* [What is required] Search the entries for the word "Showersolutions" and report each line that has it.

+ + +

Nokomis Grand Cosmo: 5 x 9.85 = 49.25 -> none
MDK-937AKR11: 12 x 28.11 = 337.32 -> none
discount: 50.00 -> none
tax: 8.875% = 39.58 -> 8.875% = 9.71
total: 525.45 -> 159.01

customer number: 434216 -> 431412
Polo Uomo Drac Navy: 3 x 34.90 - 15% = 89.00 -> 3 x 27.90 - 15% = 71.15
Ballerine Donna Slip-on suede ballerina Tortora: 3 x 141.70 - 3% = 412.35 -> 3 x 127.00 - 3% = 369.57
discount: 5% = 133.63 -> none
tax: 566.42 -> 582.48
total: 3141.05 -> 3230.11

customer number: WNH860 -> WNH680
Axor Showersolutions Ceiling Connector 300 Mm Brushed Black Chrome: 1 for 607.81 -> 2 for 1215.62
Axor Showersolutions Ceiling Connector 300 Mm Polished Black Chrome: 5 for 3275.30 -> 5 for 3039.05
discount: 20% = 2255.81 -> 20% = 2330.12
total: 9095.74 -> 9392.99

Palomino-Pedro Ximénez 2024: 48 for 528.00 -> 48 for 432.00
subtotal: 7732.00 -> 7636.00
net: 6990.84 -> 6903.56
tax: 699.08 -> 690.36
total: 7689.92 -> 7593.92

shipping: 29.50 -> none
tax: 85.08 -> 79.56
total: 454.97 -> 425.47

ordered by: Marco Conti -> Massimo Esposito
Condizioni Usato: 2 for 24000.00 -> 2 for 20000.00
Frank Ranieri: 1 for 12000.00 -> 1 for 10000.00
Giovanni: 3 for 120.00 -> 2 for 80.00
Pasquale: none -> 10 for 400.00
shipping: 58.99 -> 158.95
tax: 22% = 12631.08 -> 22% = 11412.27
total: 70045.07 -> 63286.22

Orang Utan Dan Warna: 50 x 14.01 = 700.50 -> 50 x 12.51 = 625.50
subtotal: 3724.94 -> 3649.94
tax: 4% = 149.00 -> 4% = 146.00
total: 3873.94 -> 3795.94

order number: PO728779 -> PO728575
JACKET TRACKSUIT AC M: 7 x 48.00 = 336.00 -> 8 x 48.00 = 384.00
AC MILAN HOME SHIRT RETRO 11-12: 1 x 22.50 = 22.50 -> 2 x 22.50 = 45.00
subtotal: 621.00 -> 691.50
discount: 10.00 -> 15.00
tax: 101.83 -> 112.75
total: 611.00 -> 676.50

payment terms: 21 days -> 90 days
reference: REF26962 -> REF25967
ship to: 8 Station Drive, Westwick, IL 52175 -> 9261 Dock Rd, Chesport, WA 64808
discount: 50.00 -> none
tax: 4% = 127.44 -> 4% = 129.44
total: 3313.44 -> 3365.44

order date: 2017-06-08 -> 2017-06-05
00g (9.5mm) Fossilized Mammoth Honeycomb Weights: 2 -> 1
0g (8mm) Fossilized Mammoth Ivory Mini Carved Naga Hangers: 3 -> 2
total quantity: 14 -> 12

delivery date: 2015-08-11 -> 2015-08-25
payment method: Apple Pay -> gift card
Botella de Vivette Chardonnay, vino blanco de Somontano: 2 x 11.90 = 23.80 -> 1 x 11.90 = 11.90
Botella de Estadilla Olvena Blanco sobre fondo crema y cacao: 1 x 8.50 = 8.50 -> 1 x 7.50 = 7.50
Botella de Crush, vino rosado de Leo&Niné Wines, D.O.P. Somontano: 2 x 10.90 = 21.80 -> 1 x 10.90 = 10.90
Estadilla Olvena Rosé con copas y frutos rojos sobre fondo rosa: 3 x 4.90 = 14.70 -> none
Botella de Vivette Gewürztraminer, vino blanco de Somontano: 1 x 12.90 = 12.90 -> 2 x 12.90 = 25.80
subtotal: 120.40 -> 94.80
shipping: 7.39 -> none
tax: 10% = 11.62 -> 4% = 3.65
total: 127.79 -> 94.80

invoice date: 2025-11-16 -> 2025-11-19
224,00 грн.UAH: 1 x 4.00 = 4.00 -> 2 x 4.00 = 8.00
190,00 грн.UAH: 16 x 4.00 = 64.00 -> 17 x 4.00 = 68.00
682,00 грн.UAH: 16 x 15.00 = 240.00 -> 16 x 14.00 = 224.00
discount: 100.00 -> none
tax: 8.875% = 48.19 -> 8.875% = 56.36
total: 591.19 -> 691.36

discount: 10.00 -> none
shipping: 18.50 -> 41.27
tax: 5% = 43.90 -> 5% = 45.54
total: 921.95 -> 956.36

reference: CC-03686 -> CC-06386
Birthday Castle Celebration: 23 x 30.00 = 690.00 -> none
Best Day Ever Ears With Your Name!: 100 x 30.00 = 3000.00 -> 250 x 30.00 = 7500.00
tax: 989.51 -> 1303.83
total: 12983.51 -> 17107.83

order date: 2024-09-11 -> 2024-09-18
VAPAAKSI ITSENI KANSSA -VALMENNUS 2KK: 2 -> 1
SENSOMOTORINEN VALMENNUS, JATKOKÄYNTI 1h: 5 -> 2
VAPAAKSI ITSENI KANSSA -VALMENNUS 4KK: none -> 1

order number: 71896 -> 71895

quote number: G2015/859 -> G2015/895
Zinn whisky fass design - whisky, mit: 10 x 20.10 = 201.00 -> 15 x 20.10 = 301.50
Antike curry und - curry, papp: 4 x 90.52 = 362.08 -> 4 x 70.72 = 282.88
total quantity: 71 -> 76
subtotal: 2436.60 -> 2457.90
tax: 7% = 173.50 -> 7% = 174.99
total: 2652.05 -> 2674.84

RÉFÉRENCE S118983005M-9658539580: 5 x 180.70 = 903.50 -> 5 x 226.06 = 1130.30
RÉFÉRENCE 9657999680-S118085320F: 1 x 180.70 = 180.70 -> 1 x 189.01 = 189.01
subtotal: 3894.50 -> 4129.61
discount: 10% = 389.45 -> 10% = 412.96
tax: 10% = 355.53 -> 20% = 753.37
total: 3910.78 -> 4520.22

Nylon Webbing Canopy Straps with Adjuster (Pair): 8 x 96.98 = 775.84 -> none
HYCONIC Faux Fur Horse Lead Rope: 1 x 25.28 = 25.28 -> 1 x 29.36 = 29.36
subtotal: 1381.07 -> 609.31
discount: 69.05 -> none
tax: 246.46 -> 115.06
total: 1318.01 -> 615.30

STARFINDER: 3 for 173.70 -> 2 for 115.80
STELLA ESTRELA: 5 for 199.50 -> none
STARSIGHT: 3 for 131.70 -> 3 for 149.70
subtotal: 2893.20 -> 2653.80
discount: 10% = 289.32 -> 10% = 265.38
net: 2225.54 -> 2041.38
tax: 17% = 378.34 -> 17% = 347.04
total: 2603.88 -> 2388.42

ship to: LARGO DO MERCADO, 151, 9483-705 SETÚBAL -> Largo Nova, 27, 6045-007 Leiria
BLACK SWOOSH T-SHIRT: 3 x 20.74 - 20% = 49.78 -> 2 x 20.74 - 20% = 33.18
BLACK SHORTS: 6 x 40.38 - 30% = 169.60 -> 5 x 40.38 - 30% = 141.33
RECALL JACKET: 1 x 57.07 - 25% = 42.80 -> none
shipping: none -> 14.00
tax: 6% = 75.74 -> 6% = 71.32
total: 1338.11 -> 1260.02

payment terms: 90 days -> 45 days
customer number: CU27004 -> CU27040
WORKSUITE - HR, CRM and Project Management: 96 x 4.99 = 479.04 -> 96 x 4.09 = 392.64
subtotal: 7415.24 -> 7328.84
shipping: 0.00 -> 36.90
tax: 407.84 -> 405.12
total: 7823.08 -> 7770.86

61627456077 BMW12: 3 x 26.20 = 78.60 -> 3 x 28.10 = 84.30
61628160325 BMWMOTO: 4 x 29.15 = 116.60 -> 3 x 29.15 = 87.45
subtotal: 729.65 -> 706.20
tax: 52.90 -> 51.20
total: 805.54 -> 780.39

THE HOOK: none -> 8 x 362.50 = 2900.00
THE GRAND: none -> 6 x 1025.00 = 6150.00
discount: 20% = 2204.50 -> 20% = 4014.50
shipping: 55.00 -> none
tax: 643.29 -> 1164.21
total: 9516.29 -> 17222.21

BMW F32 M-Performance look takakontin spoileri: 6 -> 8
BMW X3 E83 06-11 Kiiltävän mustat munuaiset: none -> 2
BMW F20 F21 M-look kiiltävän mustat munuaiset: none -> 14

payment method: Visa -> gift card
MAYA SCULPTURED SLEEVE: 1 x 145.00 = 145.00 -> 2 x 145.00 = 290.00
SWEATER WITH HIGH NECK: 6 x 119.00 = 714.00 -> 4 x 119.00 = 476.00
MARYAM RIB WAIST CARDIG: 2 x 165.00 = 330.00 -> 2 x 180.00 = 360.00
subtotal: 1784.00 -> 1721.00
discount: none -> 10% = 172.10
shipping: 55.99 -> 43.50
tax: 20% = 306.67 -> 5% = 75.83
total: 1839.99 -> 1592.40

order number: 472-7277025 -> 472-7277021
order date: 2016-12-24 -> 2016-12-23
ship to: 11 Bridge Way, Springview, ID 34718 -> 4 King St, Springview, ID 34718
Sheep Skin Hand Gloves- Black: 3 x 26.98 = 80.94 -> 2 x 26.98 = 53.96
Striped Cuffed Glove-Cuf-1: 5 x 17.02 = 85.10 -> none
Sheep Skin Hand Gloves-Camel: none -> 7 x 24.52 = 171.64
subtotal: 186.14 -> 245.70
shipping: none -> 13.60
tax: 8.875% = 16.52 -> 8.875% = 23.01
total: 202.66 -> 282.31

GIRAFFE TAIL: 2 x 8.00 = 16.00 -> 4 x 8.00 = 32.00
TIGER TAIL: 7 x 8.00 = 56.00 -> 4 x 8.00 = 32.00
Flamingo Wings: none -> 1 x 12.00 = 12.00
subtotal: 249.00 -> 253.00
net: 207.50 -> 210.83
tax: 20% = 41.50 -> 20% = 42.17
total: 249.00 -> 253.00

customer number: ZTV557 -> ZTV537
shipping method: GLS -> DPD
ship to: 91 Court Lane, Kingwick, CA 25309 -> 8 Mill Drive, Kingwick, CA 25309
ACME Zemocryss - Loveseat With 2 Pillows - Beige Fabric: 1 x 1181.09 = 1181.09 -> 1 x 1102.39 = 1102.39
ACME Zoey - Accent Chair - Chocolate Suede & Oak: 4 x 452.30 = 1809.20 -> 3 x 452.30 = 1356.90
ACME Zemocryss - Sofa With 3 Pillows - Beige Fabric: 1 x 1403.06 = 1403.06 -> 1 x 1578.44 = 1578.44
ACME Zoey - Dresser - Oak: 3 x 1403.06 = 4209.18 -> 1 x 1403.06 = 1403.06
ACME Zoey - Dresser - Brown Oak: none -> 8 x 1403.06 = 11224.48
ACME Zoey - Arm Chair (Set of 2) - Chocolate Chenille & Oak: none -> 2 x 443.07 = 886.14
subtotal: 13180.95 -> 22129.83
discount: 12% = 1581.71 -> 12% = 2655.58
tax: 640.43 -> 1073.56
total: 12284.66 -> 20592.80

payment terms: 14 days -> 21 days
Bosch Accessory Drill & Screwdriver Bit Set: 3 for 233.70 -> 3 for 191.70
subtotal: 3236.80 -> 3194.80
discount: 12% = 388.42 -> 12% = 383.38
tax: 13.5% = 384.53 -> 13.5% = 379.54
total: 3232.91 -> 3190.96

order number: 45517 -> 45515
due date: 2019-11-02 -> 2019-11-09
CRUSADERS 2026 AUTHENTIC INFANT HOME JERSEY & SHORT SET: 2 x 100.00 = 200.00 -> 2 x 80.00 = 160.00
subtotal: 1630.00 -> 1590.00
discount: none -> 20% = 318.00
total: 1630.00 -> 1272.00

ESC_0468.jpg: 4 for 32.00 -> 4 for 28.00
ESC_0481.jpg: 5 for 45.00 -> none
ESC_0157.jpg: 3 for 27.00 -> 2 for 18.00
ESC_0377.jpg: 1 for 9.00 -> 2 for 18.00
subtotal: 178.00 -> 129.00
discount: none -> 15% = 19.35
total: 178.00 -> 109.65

+ + +

* [Expected output]
Axor Showersolutions Ceiling Connector 300 Mm Brushed Black Chrome: 1 for 607.81 -> 2 for 1215.62
Axor Showersolutions Ceiling Connector 300 Mm Polished Black Chrome: 5 for 3275.30 -> 5 for 3039.05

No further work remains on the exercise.